The Writer’s Almanac had a nice essay about Lee two years ago (it includes the quotation above). There was another slightly longer variation of it three years ago that NewMexiKen replicated.

… of James A. Baker III. The former Secretary of State is 78. NewMexiKen met Baker in 1993 during the last week of the first Bush Administration. He was the President’s chief of staff, so the meeting took place in the West Wing (one of two times I’ve been there on business). Never have I met an individual more impressive in a small meeting than Baker. When you spoke, Baker gave you his apparent undivided attention. Baker’s place in history will be enhanced I believe by his diplomatic work in forming the international coalition before the 1991 invasion of Iraq. His place in history will be diminished I believe by his work for the second Bush in the 2000 Florida election litigation.

… of Ann-Margret, 67.

… of Jay Leno. He’s 58.

… of golfer John Daly. He’s 42.

… of Penélope Cruz Sánchez. Winner of several best actress awards in Europe for Non ti muovere, the Oscar-nominee for best actress last year is 34.

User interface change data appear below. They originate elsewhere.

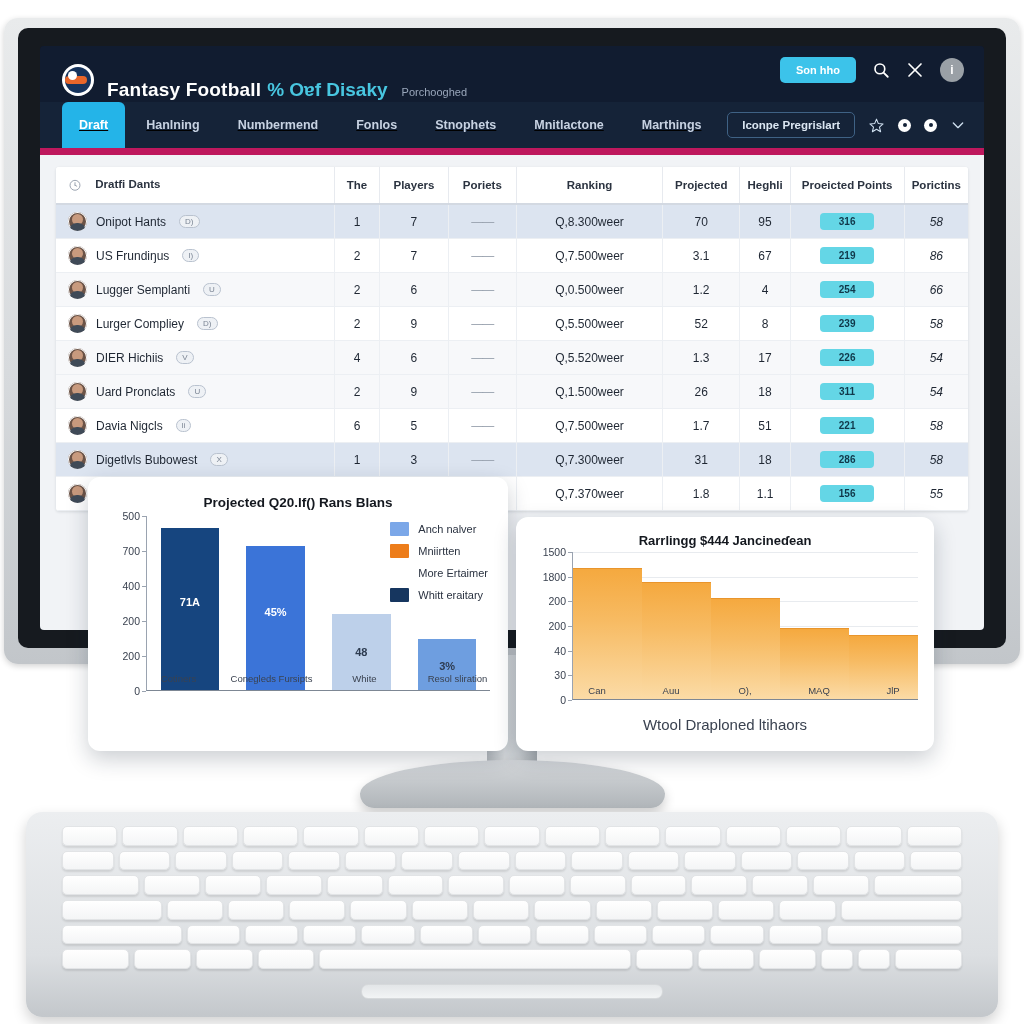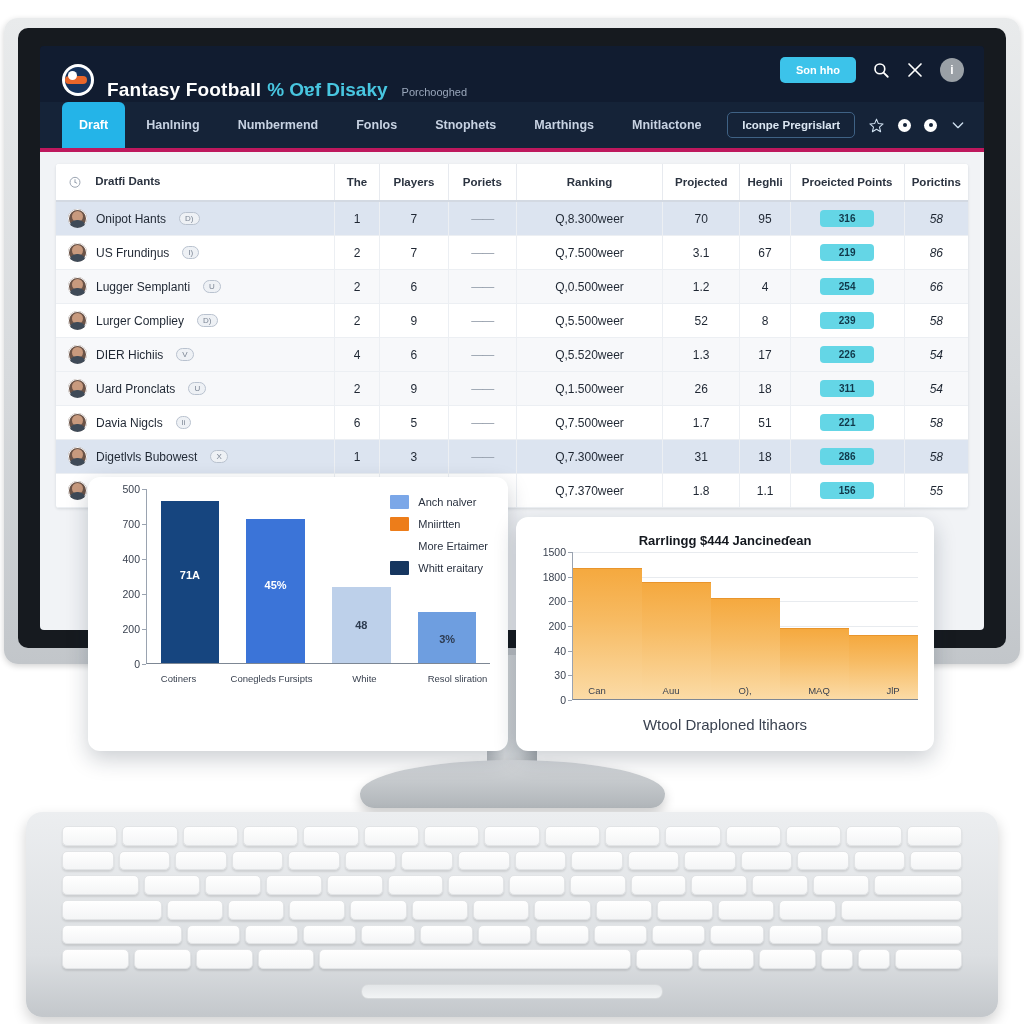--- a/index.html
+++ b/index.html
@@ -88,7 +88,8 @@
 
   .navbar{
     background:#152338;height:46px;position:relative;display:flex;align-items:flex-end;
-    border-bottom:4px solid #be185d;
+    border-bottom:7px solid #be185d;
+    text-decoration:underline;
   }
   .tabs{display:flex;align-items:center;height:100%;padding-left:22px;gap:4px;}
   .tab{

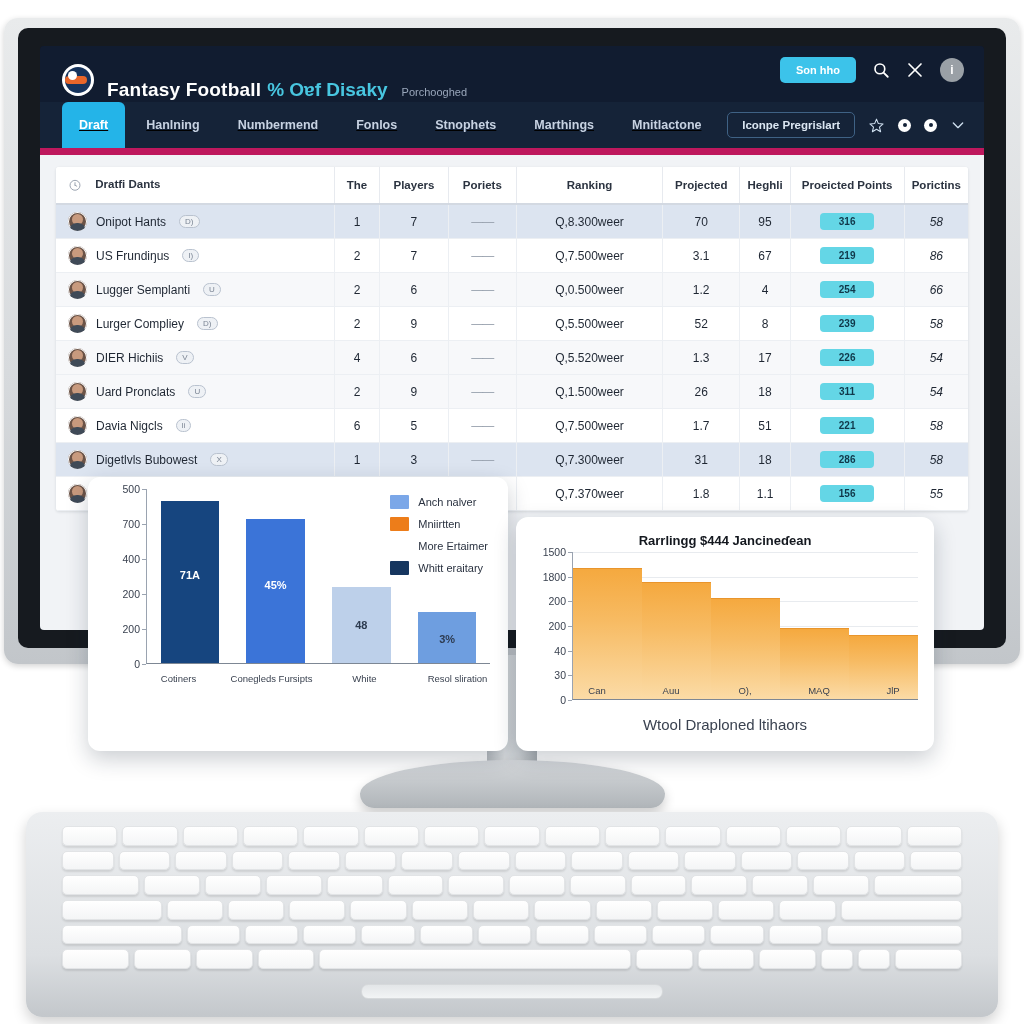--- a/index.html
+++ b/index.html
@@ -223,8 +223,8 @@
             <div class="tab">Numbermend</div>
             <div class="tab">Fonlos</div>
             <div class="tab">Stnophets</div>
+            <div class="tab">Mnitlactone</div>
             <div class="tab">Marthings</div>
-            <div class="tab">Mnitlactone</div>
           </div>
           <div class="nav-right">
             <button class="ghost-btn">Iconpe Pregrislart</button>

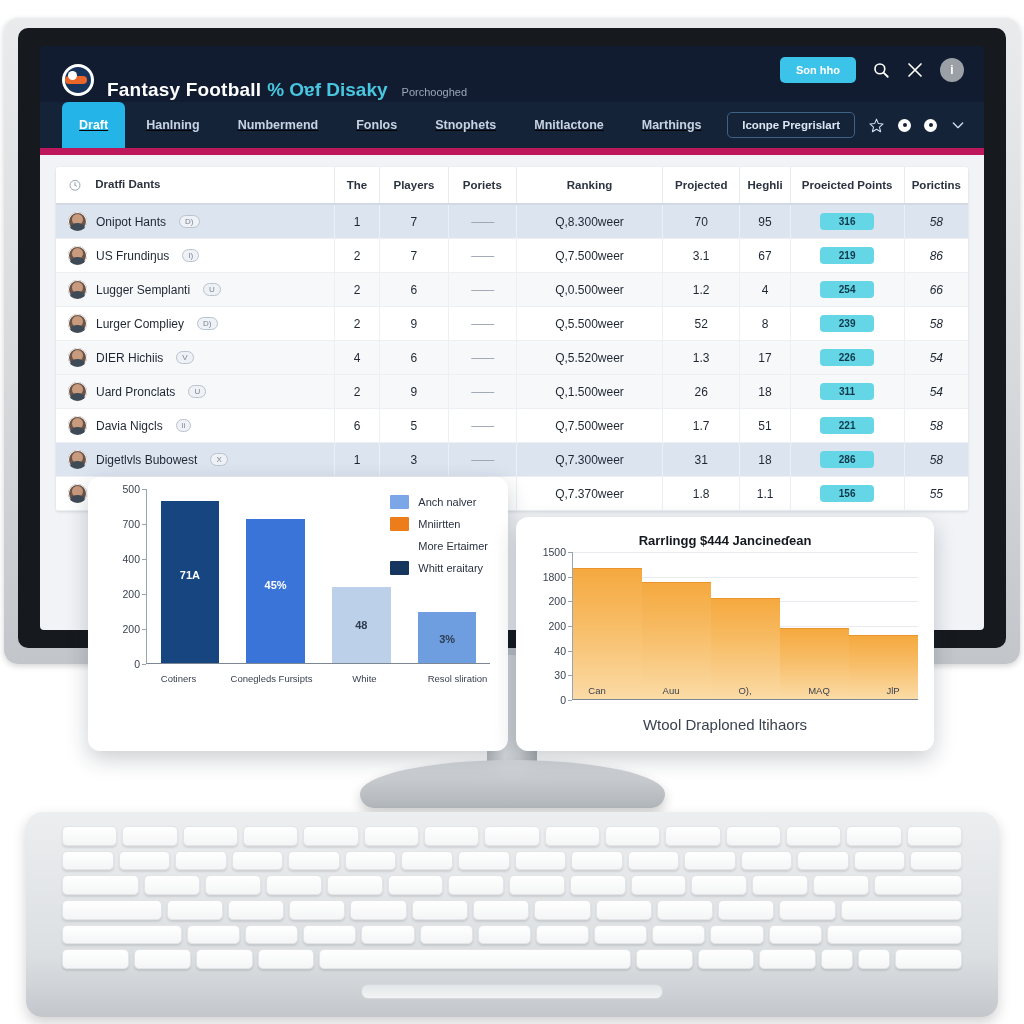--- a/index.html
+++ b/index.html
@@ -467,6 +467,7 @@
   <div class="base"></div>
 
   <div class="chart-card" id="chart-card-left">
+    <div class="chart-title">Projected Q20.lf() Rans Blans</div>
     <div class="plot" id="left-plot" style="height:175px;">
       <div class="yaxis" id="left-yaxis">
           <div class="ytick" style="top: 0%;">500</div>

… of Jessica Alba. She’s 27.

Carolyn Jones was born on this date in 1929. The one-time Oscar nominee has nearly 100 credits to her name despite dying of colon cancer at age 54. She was, of course, Morticia Addams in the classic TV show.

Lionel Herbert Blythe was born on this date in 1878. We know him as Lionel Barrymore — and we know him even better as Mr. Potter in It’s A Wonderful Life — “I’d say you were nothing but a scurvy little spider.” Barrymore won the Oscar for best actor in 1931 for A Free Soul. The previous year he was nominated for best director. Both of Barrymore’s parents were actors, as were his sister Ethel (an Oscar winner) and brother John.

And James Monroe, the fifth U.S. President, was born in Westmoreland County, Virginia, on this date in 1758. He is one of three presidents (and two NewMexiKen daughters) to attend the College of William and Mary.

The crew of HMS Bounty

… mutinied on this date in 1789. The following is from the review of The Bounty: The True Story of the Mutiny on the Bounty by Caroline Alexander from The New York Times.

The events that took place aboard the Bounty at sunrise on April 28, 1789, boil down to the characters of two men, William Bligh, age 34, and the mutineer, Fletcher Christian, who was a decade younger. As he waited, hands bound behind him, to be lowered into the Bounty’s overloaded launch — and having shouted himself hoarse calling for aid — Bligh asked Christian, who had sailed with him twice before, how he could have found the ingratitude to mutiny. Bligh recorded Christian’s answer in his journal. ”That! — Captain Bligh,” said Christian, sounding much like Milton’s Satan, ”that is the thing — I am in hell — I am in hell.”